EXERCISE REQUIREMENTS:
Once the pictures are set aside, output all the records exactly.

========================================

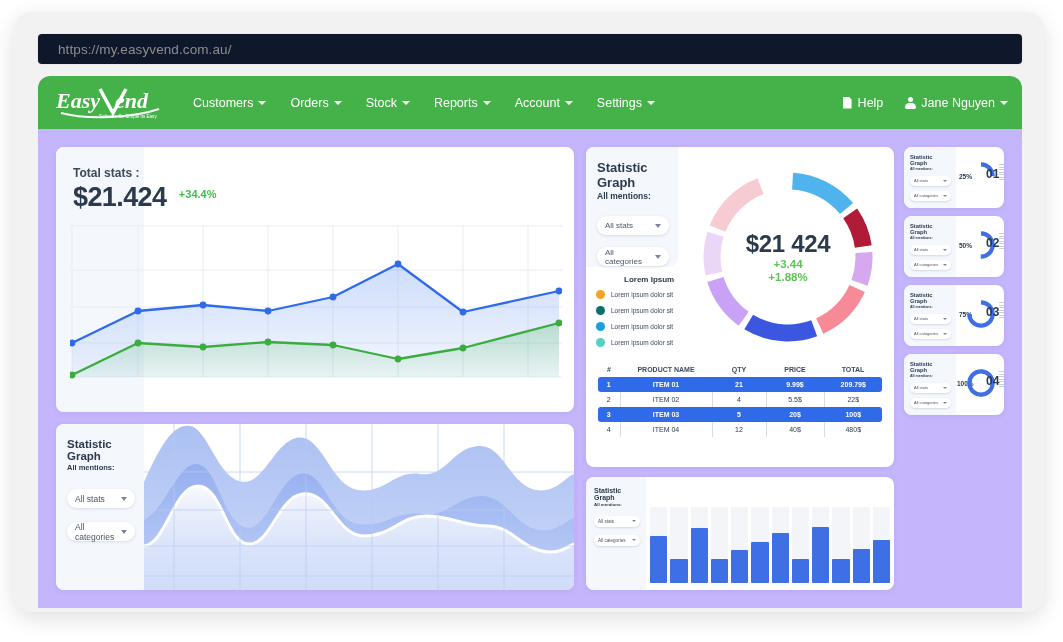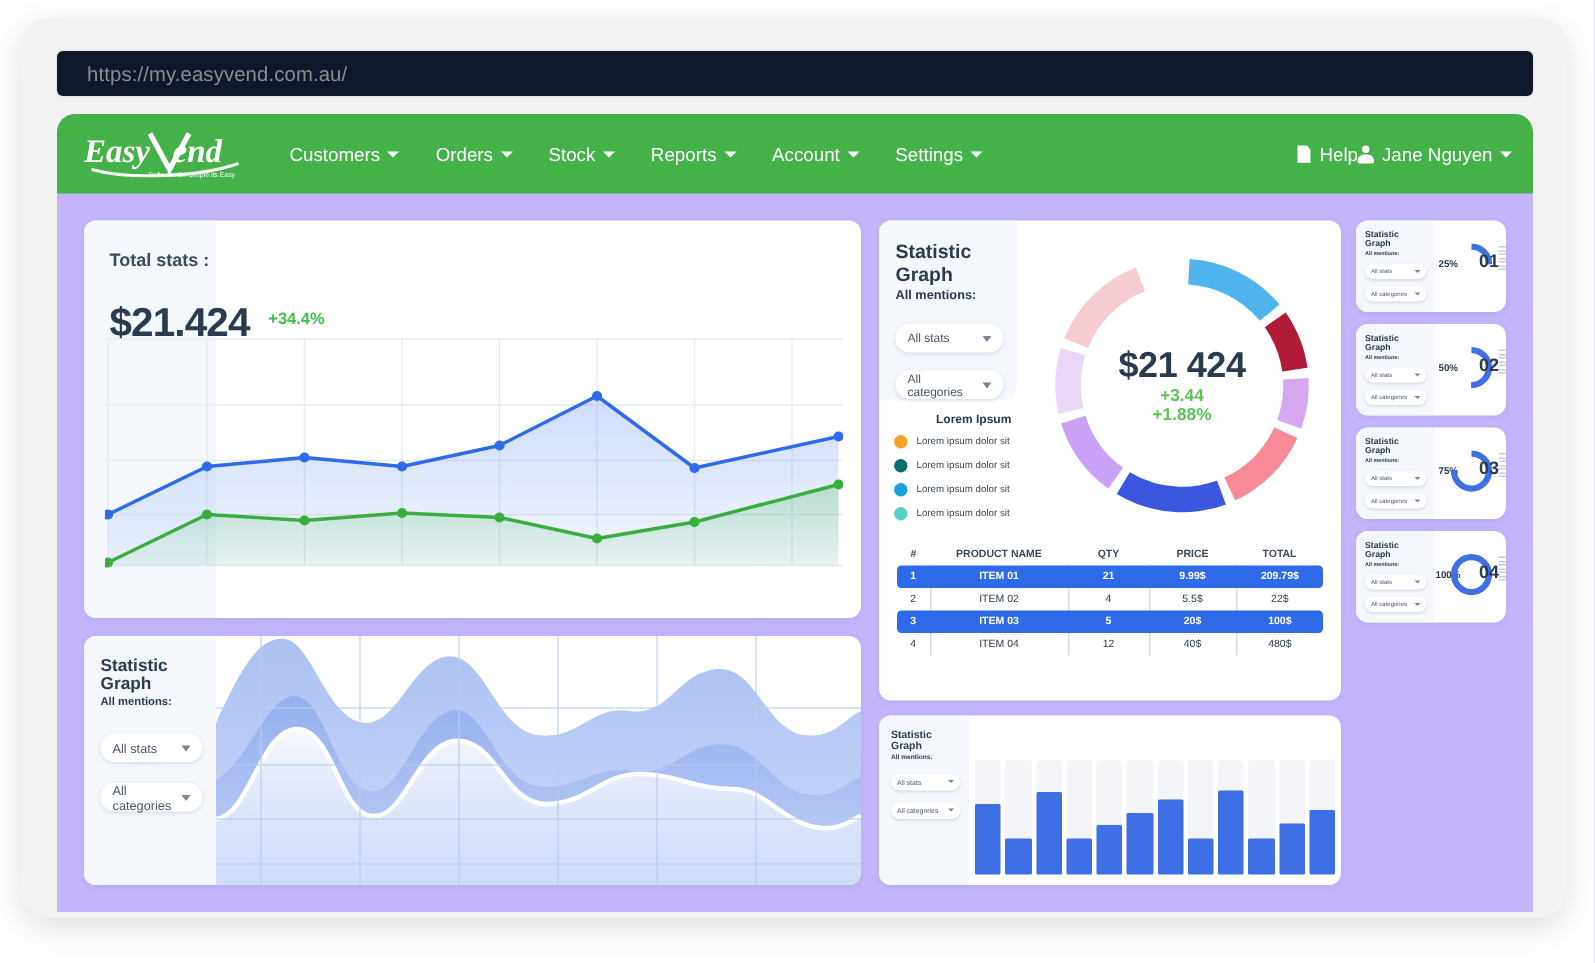--- a/index.html
+++ b/index.html
@@ -46,7 +46,7 @@
     border-top:4px solid #ffffff;
   }
   .nav-right{position:absolute;right:14px;top:0;height:53px;display:flex;align-items:center;}
-  .nav-right .nav-link{margin-right:0;display:flex;align-items:center;}
+  .nav-right .nav-link{margin-right:0;margin-left:22px;display:flex;align-items:center;}
   .doc-icon{
     display:inline-block;width:9px;height:12px;background:#fff;margin-right:6px;
     clip-path:polygon(0 0,70% 0,100% 28%,100% 100%,0 100%);

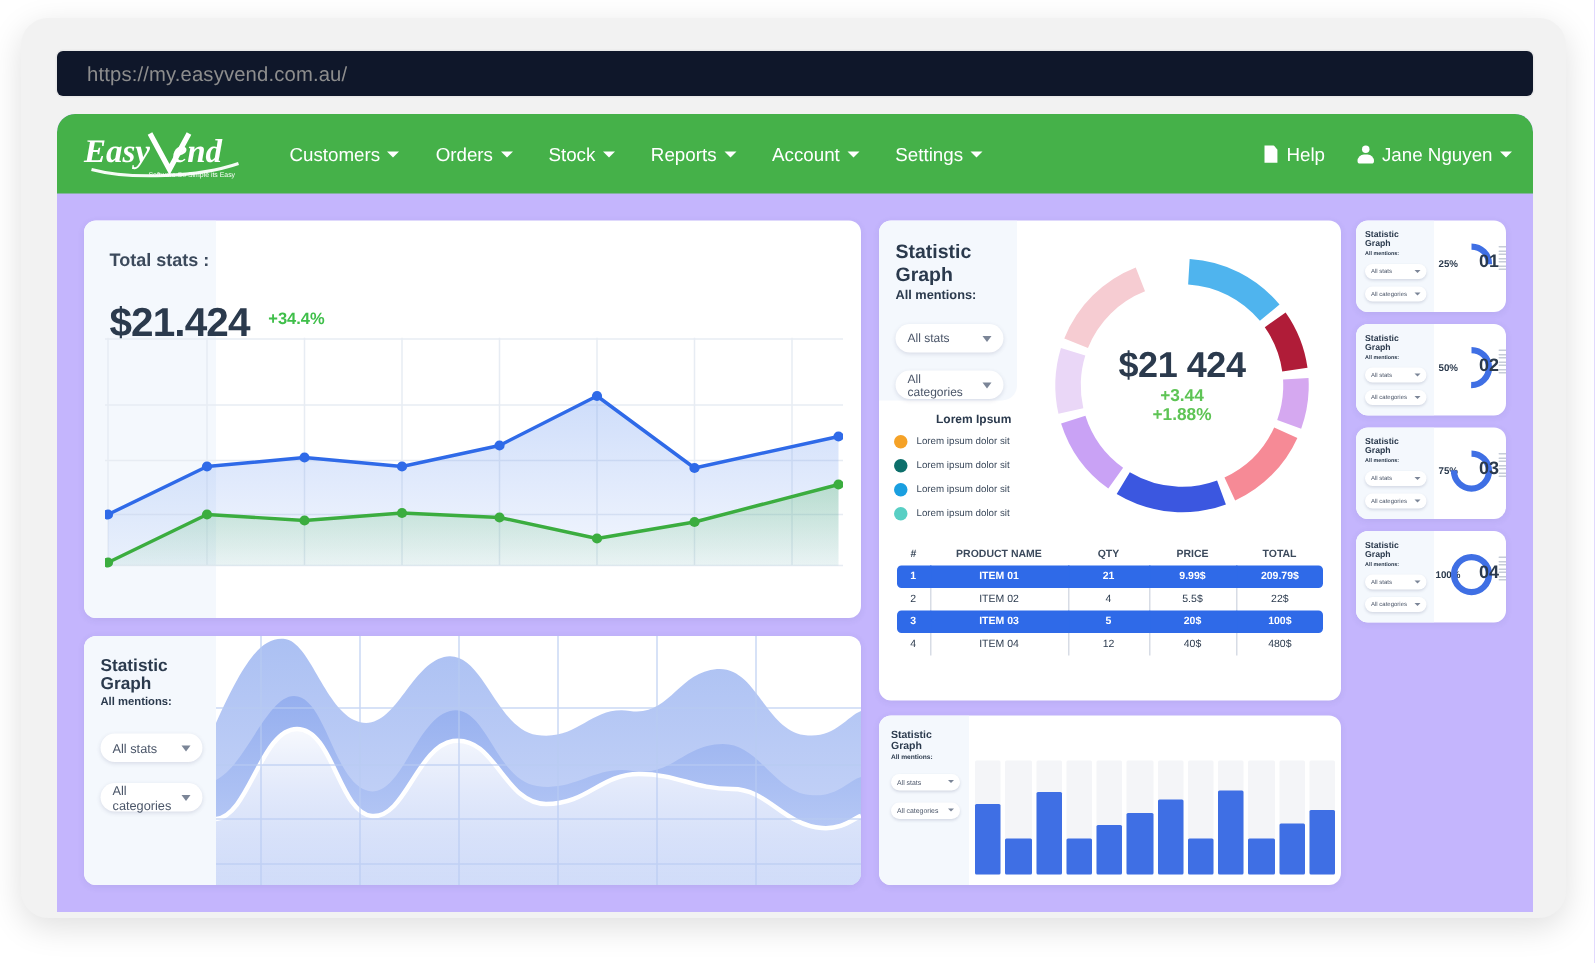--- a/index.html
+++ b/index.html
@@ -67,7 +67,7 @@
   .stat-head{position:absolute;left:17px;top:19px;}
   .stat-label{color:#3c4a5c;font-size:12px;font-weight:bold;}
   .stat-value{
-    color:#2b3a4d;font-size:27px;font-weight:bold;margin-top:20px;letter-spacing:-.6px;
+    color:#2b3a4d;font-size:27px;font-weight:bold;margin-top:2px;letter-spacing:-.6px;
     display:inline-block;
   }
   .stat-delta{color:#3fbf4a;font-size:11px;font-weight:bold;margin-left:8px;vertical-align:8px;}

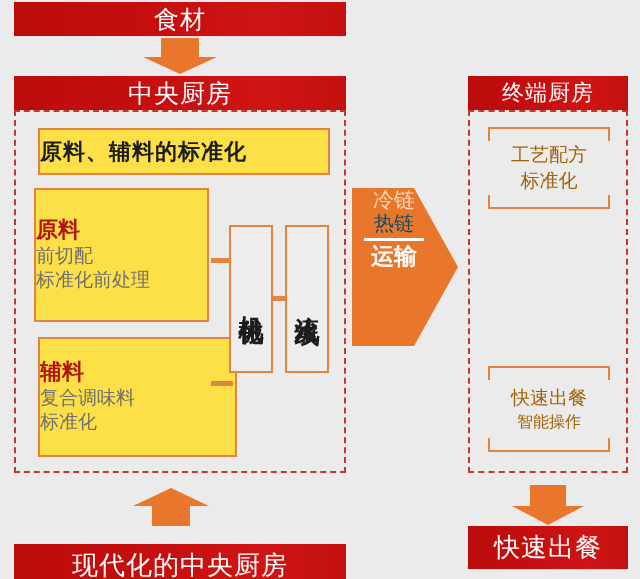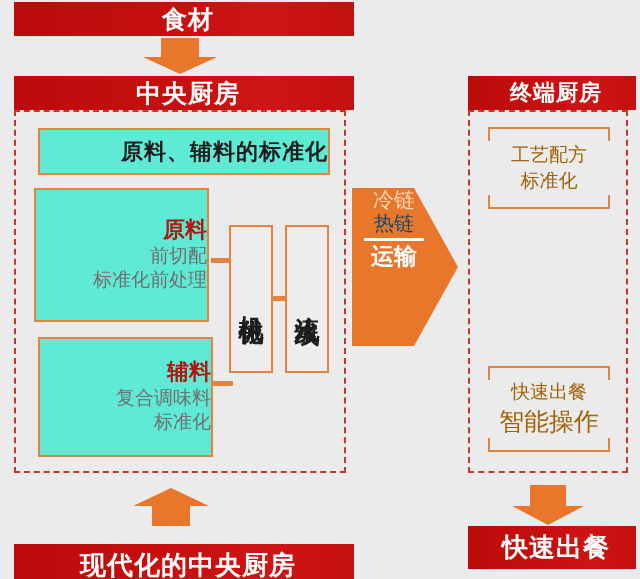--- a/index.html
+++ b/index.html
@@ -18,10 +18,9 @@
     background:linear-gradient(90deg,#bb0b0b 0%,#c70f0f 45%,#cf1414 75%,#c41010 100%);
     color:#ffffff;
     display:flex;align-items:center;justify-content:center;
-    font-weight:bold;
+    font-weight:normal;
     letter-spacing:1px;
     box-shadow:0 1px 0 rgba(0,0,0,.06);
-    padding-left:8px;
   }
 
   

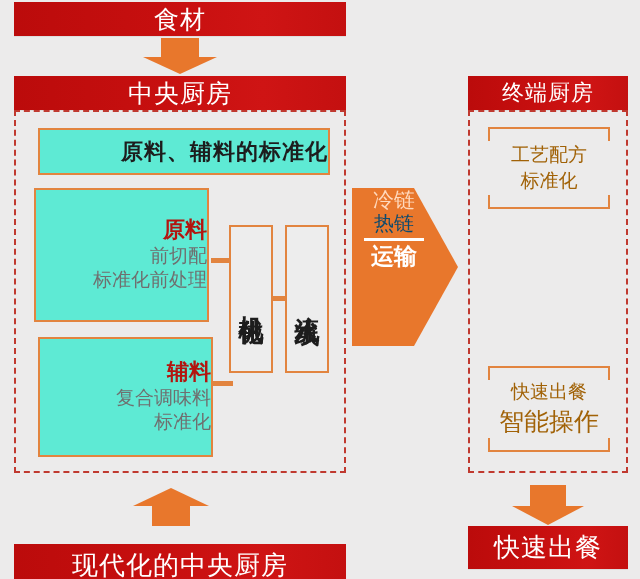--- a/index.html
+++ b/index.html
@@ -36,9 +36,9 @@
     position:absolute;
     box-sizing:border-box;
     border:2px solid #e2843f;
-    background:#5eead4;
+    background:#fde047;
     display:flex;flex-direction:column;
-    align-items:flex-end;justify-content:center;
+    align-items:flex-start;justify-content:center;
     text-align:center;
     color:#6f6f6f;
   }

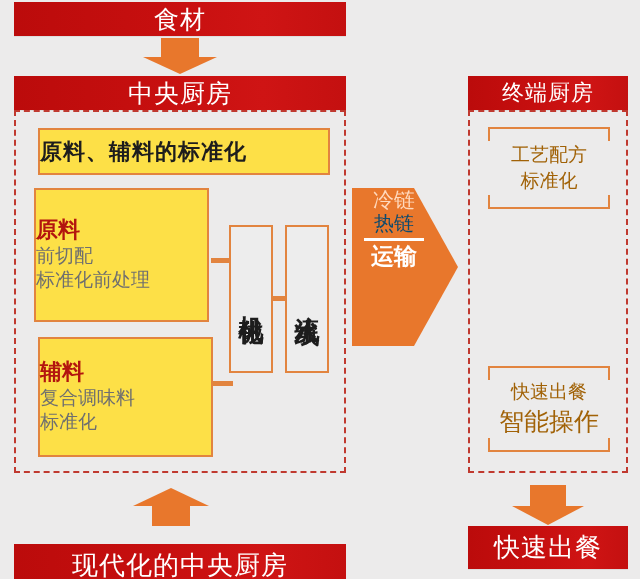--- a/index.html
+++ b/index.html
@@ -119,7 +119,7 @@
     <div style="font-size:19px;line-height:1.3;">标准化前处理</div>
   </div>
 
-  <div class="obox" style="left:38px;top:337px;width:175px;height:120px;">
+  <div class="obox" style="left:38px;top:337px;width:199px;height:120px;">
     <div class="hl" style="font-size:22px;line-height:1.22;">辅料</div>
     <div style="font-size:19px;line-height:1.3;">复合调味料</div>
     <div style="font-size:19px;line-height:1.3;">标准化</div>

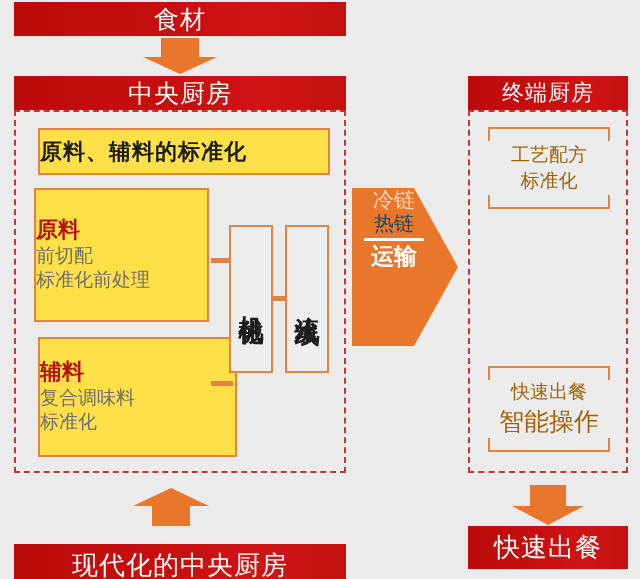--- a/index.html
+++ b/index.html
@@ -171,7 +171,7 @@
     <span class="stubL2"></span>
     <span class="stubR2"></span>
     <div style="font-size:19px;line-height:1.35;">快速出餐</div>
-    <div style="font-size:25px;line-height:1.35;">智能操作</div>
+    <div style="font-size:16px;line-height:1.35;">智能操作</div>
   </div>
 
   <div style="position:absolute;left:133px;top:488px;width:76px;height:38px;">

========================================

FINAL ANSWER:
--- a/index.html
+++ b/index.html
@@ -46,7 +46,7 @@
     border-top:4px solid #ffffff;
   }
   .nav-right{position:absolute;right:14px;top:0;height:53px;display:flex;align-items:center;}
-  .nav-right .nav-link{margin-right:0;display:flex;align-items:center;}
+  .nav-right .nav-link{margin-right:0;margin-left:22px;display:flex;align-items:center;}
   .doc-icon{
     display:inline-block;width:9px;height:12px;background:#fff;margin-right:6px;
     clip-path:polygon(0 0,70% 0,100% 28%,100% 100%,0 100%);

--- a/index.html
+++ b/index.html
@@ -67,7 +67,7 @@
   .stat-head{position:absolute;left:17px;top:19px;}
   .stat-label{color:#3c4a5c;font-size:12px;font-weight:bold;}
   .stat-value{
-    color:#2b3a4d;font-size:27px;font-weight:bold;margin-top:20px;letter-spacing:-.6px;
+    color:#2b3a4d;font-size:27px;font-weight:bold;margin-top:2px;letter-spacing:-.6px;
     display:inline-block;
   }
   .stat-delta{color:#3fbf4a;font-size:11px;font-weight:bold;margin-left:8px;vertical-align:8px;}

--- a/index.html
+++ b/index.html
@@ -18,10 +18,9 @@
     background:linear-gradient(90deg,#bb0b0b 0%,#c70f0f 45%,#cf1414 75%,#c41010 100%);
     color:#ffffff;
     display:flex;align-items:center;justify-content:center;
-    font-weight:bold;
+    font-weight:normal;
     letter-spacing:1px;
     box-shadow:0 1px 0 rgba(0,0,0,.06);
-    padding-left:8px;
   }
 
   

--- a/index.html
+++ b/index.html
@@ -36,9 +36,9 @@
     position:absolute;
     box-sizing:border-box;
     border:2px solid #e2843f;
-    background:#5eead4;
+    background:#fde047;
     display:flex;flex-direction:column;
-    align-items:flex-end;justify-content:center;
+    align-items:flex-start;justify-content:center;
     text-align:center;
     color:#6f6f6f;
   }

--- a/index.html
+++ b/index.html
@@ -119,7 +119,7 @@
     <div style="font-size:19px;line-height:1.3;">标准化前处理</div>
   </div>
 
-  <div class="obox" style="left:38px;top:337px;width:175px;height:120px;">
+  <div class="obox" style="left:38px;top:337px;width:199px;height:120px;">
     <div class="hl" style="font-size:22px;line-height:1.22;">辅料</div>
     <div style="font-size:19px;line-height:1.3;">复合调味料</div>
     <div style="font-size:19px;line-height:1.3;">标准化</div>

--- a/index.html
+++ b/index.html
@@ -171,7 +171,7 @@
     <span class="stubL2"></span>
     <span class="stubR2"></span>
     <div style="font-size:19px;line-height:1.35;">快速出餐</div>
-    <div style="font-size:25px;line-height:1.35;">智能操作</div>
+    <div style="font-size:16px;line-height:1.35;">智能操作</div>
   </div>
 
   <div style="position:absolute;left:133px;top:488px;width:76px;height:38px;">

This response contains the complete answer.